Effective public involvement has to be underpinned by high quality
and properly resourced public communications.
PART 3: IMPLICATIONS
FOR REPRESENTATIVE
GOVERNMENT AND
DEMOCRACY
The Committee specifically requested observations
on this topic. As above, these are the observations of the lead
officer and not the considered views of Burnley Council.
Citizen participation does not threaten
representative local democracy provided that there is clarity
about where the boundaries of each initiative lie and who is ultimately
responsible and accountable for decision-making. There have been
examples in Burnley in the recent past, especially regarding area
structures and tenant management, where responsibilities have
not been as clear as they should. Staff and member training, and
corporate communications, both have key roles to play here.

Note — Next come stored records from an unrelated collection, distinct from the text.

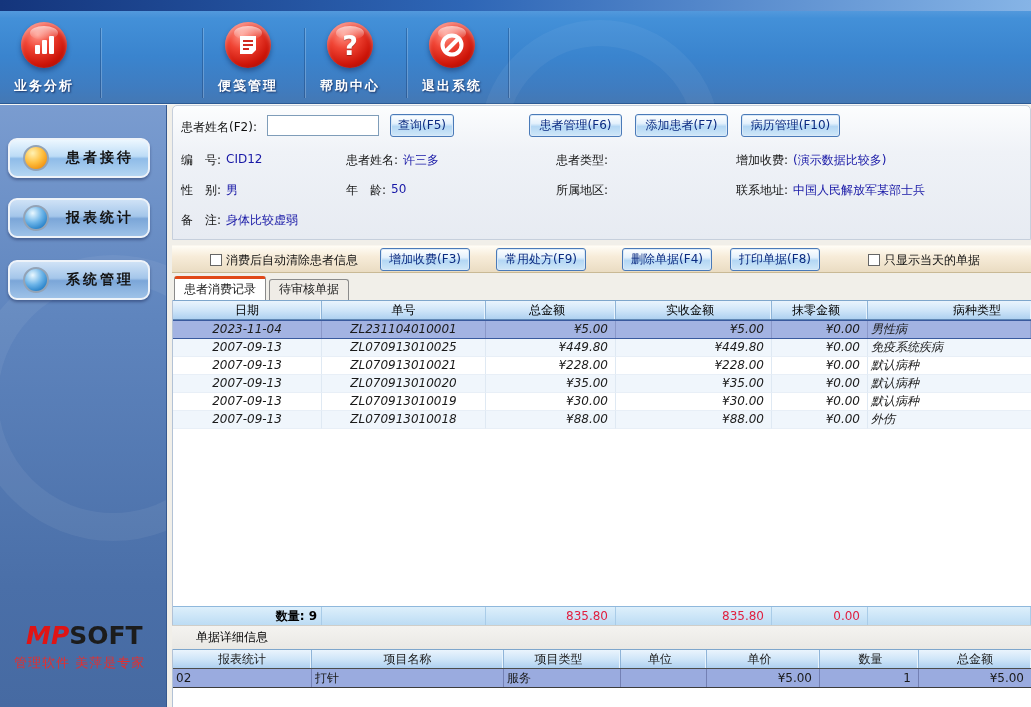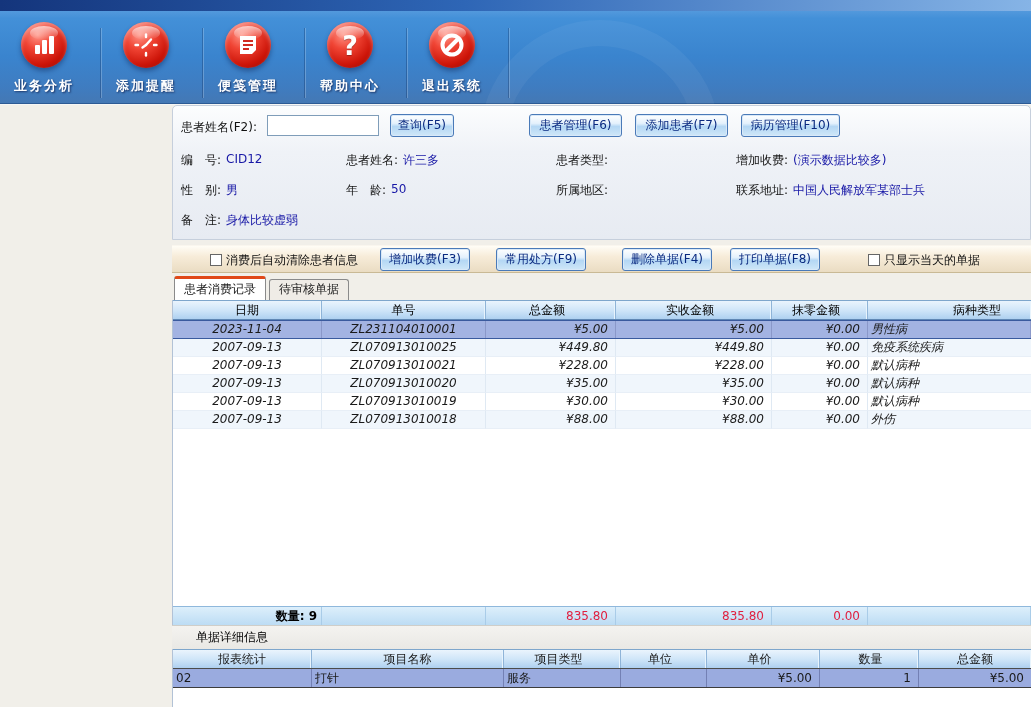--- a/index.html
+++ b/index.html
@@ -149,21 +149,6 @@
       <div class="tool-label">业务分析</div>
     </div>
 
-    <div class="tool-item" style="left:96px">
-      <div class="sphere">
-        <svg class="gsvg" width="26" height="26" viewBox="0 0 26 26">
-            <g stroke="#fff" stroke-width="2.4" stroke-linecap="round">
-              <line x1="13" y1="2.5" x2="13" y2="5"></line>
-              <line x1="13" y1="21" x2="13" y2="23.5"></line>
-              <line x1="2.5" y1="13" x2="5" y2="13"></line>
-              <line x1="21" y1="13" x2="23.5" y2="13"></line>
-              <line x1="13" y1="13" x2="18" y2="7.5"></line>
-              <line x1="13" y1="13" x2="9.5" y2="15.5"></line>
-            </g>
-          </svg>
-      </div>
-      <div class="tool-label">添加提醒</div>
-    </div>
 
     <div class="tool-item" style="left:198px">
       <div class="sphere">

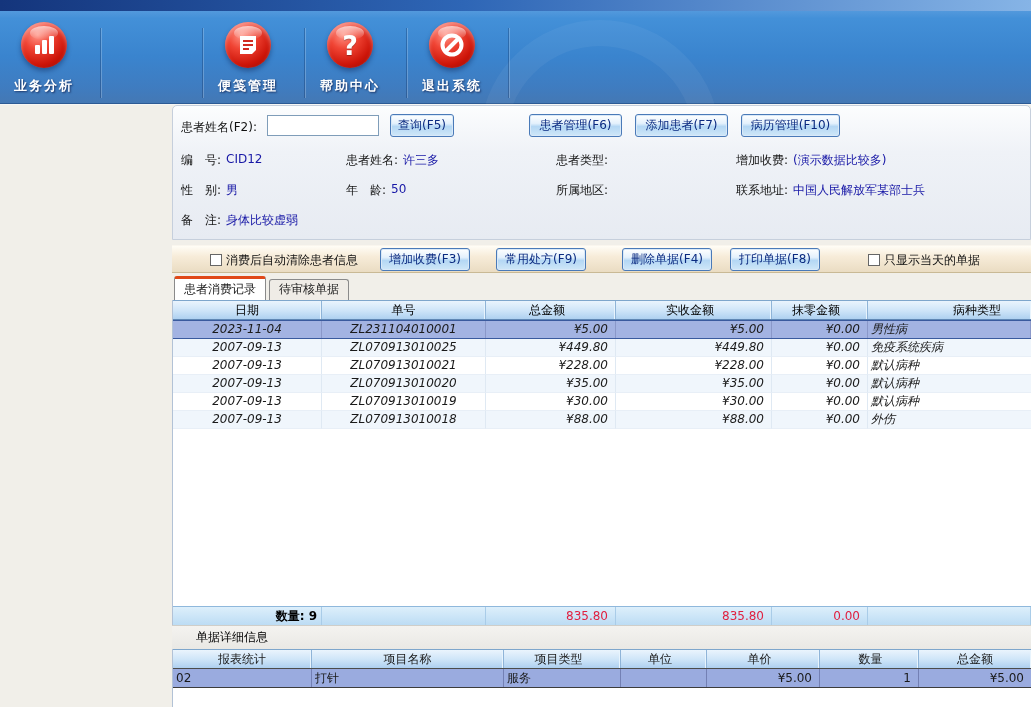--- a/index.html
+++ b/index.html
@@ -182,6 +182,22 @@
     </div>
   </div>
 
+  <div class="sidebar">
+    <div class="side-btn active" style="top:33px">
+      <span class="orb orange"></span>
+      <span class="side-label">患者接待</span>
+    </div>
+    <div class="side-btn" style="top:93px">
+      <span class="orb blue"></span>
+      <span class="side-label">报表统计</span>
+    </div>
+    <div class="side-btn" style="top:155px">
+      <span class="orb blue"></span>
+      <span class="side-label">系统管理</span>
+    </div>
+    <div class="logo"><span class="mp">MP</span><span class="soft">SOFT</span></div>
+    <div class="tagline">管理软件  美萍是专家</div>
+  </div>
 
   <div class="main">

Citizens may be ill-informed or just
plain wrong but at the end of the day their votes count. Again,
the importance of effective communications can hardly be understated
if participation is to result in quality decisions.
Our recent experience of establishing
a Citizens' Panel has been informative and very positive. Informal
and ad hoc contact with panel members has indicated how many of
them are "honoured to be asked" to give their views.
The results of the first survey have provided a much more balanced
and positive view of the Council's services than many officers
and memberswho tend to deal for the most part with people
who have problems or complaintswere expecting.
The Citizens' Panel will also provide
a pool of people for focus group work and other more intensive
and deliberative forms of participation.
We are about to embark on a four-stage
process of consultation and participation over democratic renewal
and the forthcoming local government legislation. This commences
in January 2000 with a Citizens' Panel survey, followed by work
with focus groups, a Citizens' Jury or similar and finally (if
this proves necessary or is demanded) a referendum. The whole
process should, as an important by-product, significantly raise
the profile of councillors and their work.
This year Burnley Council participated
fully in Local Democracy Week. This, too, was an encouraging experience
on the whole, and in particular in those aspects which were member
led or which featured members prominently. Again, it was an opportunity
to hear positive as well as negative feedback about the Council.